On 11 December 2016, Krzysztof Penderecki´s Quartetto per archi no. 4 will receive its world premiere at Wigmore Hall, London by the Belcea Quartet, for whom the work was written. The work was commissioned by Wigmore Hall, London with the support of André Hoffmann, president of the Foundation Hoffmann, a Swiss grant-making foundation; Flagey, Brussels; Centro Nacional de Difusión Musical, Madrid; the Adam Mickiewicz Institute as part of the Polska Music programme and with the support of the Belcea Charitable Trust.
The compositional history of Penderecki’s four major string quartets is marked by a significant interruption: the first two experimental, improvisatory quartets were composed in swift succession in the 1960s, while the third and fourth quartets followed substantially later, but were also written in relatively quick succession in the years 2008 and 2016. The quartet cycle as a whole exemplifies the composer’s two distinctive creative phases, highlighting a stylistic shift which is rare in the history of music. The very short unnumbered quartet Der unterbrochene Gedanke (“The Interrupted Thought”), written in 1988 in the middle of the ‘quartet break’, could be seen as Penderecki’s commentary on this shift.

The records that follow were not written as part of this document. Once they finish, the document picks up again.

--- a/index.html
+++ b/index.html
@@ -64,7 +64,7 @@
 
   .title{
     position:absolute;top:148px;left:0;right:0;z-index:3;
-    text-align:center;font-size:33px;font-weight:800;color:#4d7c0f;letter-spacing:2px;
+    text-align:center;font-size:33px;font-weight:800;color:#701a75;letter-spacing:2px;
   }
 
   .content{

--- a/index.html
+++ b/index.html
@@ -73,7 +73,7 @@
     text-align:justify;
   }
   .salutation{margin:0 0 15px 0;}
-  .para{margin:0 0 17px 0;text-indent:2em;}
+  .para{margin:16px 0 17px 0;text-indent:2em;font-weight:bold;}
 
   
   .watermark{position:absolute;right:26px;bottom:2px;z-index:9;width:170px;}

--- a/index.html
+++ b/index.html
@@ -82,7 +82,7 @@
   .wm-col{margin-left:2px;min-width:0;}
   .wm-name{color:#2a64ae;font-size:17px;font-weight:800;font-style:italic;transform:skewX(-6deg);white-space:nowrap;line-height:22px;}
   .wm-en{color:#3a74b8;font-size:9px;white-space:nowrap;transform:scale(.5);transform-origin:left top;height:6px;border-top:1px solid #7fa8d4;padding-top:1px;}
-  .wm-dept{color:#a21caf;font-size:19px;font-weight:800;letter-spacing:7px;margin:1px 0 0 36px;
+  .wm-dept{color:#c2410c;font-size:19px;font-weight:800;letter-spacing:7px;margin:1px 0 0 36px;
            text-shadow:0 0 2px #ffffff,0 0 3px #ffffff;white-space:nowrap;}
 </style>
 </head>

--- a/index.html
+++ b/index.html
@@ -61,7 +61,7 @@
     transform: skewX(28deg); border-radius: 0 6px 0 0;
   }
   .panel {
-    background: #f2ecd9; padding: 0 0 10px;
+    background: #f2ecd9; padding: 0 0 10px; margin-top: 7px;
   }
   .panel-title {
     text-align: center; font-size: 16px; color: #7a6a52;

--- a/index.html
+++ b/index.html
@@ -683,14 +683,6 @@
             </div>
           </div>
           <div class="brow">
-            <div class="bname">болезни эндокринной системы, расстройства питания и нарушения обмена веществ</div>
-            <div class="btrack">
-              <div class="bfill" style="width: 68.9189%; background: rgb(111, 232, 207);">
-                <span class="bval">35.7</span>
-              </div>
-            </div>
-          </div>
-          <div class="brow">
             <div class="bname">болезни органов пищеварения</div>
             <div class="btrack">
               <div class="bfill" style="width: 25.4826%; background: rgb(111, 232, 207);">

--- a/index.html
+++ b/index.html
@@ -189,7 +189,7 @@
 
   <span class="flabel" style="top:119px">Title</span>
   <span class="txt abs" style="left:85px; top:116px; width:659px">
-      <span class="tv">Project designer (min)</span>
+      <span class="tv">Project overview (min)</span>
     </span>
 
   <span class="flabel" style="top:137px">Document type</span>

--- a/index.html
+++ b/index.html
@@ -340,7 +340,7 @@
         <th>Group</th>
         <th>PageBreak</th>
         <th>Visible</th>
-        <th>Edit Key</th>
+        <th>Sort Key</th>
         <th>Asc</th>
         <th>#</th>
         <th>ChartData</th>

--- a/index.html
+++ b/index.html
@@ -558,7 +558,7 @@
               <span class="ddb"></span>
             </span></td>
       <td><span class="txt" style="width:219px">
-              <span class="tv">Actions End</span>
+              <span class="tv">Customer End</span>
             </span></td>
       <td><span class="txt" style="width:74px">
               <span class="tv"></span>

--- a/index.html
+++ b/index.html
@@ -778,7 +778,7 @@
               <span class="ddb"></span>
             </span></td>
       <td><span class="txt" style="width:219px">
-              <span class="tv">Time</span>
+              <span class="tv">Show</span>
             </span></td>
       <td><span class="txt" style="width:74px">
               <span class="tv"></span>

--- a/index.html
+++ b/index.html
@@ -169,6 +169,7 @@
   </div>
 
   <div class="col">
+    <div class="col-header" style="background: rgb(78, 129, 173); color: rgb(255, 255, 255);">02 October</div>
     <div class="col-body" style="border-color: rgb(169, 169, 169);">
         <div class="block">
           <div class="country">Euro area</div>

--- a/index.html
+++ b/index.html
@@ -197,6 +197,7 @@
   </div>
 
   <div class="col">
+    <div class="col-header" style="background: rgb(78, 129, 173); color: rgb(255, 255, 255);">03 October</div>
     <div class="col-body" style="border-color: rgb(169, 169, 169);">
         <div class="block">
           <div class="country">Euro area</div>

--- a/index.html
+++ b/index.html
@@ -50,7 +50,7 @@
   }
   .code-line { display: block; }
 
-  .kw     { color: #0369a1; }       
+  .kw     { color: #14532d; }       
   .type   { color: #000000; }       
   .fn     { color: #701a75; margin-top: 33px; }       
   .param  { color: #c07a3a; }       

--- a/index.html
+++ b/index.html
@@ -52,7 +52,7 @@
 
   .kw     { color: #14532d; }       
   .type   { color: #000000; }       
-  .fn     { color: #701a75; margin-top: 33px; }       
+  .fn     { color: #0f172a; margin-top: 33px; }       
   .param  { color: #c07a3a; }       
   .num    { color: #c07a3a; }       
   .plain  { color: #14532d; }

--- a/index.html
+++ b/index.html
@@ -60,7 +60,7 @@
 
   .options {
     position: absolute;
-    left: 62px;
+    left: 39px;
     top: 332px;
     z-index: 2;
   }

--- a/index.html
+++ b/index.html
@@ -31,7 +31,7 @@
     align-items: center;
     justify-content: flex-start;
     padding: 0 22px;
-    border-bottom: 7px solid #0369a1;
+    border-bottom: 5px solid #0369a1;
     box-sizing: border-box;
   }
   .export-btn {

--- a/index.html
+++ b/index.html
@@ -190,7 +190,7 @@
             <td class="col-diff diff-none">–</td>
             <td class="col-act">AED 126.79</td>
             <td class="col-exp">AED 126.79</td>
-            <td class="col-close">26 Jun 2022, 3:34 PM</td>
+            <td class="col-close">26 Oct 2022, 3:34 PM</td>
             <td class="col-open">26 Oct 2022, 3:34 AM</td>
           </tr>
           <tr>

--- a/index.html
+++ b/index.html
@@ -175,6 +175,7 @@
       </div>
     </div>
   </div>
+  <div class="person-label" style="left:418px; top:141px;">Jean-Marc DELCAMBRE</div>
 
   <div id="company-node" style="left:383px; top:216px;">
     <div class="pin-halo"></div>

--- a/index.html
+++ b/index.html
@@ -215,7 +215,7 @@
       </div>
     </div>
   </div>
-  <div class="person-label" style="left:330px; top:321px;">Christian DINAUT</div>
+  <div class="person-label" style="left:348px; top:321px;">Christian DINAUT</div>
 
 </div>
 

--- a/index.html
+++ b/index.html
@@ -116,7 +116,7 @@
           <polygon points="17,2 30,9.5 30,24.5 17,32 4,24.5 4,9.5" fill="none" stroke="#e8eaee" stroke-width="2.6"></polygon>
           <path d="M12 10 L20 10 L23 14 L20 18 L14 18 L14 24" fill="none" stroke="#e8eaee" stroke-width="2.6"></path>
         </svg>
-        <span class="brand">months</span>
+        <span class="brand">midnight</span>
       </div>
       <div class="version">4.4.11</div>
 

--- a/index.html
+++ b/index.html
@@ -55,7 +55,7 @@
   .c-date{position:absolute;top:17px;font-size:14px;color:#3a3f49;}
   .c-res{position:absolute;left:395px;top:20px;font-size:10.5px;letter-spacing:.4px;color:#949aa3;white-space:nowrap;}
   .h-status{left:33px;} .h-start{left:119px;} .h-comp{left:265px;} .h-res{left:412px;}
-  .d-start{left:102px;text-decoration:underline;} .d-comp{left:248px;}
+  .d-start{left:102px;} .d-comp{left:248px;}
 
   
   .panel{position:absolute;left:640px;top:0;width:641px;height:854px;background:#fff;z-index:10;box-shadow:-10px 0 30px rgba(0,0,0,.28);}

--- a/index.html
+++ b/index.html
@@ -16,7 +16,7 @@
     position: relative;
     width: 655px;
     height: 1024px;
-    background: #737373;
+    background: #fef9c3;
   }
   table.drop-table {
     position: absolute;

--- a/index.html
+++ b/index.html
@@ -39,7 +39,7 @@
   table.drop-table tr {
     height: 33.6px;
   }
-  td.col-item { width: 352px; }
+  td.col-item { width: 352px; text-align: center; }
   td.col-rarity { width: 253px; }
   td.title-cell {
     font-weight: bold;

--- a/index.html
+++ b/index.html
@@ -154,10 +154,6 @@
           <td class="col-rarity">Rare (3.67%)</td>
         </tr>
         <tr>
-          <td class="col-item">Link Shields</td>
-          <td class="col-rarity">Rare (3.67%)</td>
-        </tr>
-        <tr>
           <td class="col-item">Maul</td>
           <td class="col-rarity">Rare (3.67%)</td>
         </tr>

The best time for composing is before breakfast – the mind feels so fresh at this time. I usually get up at 6 am, when everybody else is still sleeping, and I start to write. To express myself through music is perhaps my only way to stay in contact with the outside world. But it’s also a great deal of fun, composing makes my day, otherwise I wouldn’t have written so many pieces. – Krzysztof Penderecki
Further performances by the Belcea Quartet of Quartetto per archi no. 4 include the Spanish premiere a the Auditorio Nacional de Música, Madrid (13 Dec) and the Belgium premiere at the Flagey, Brussels (15 Dec).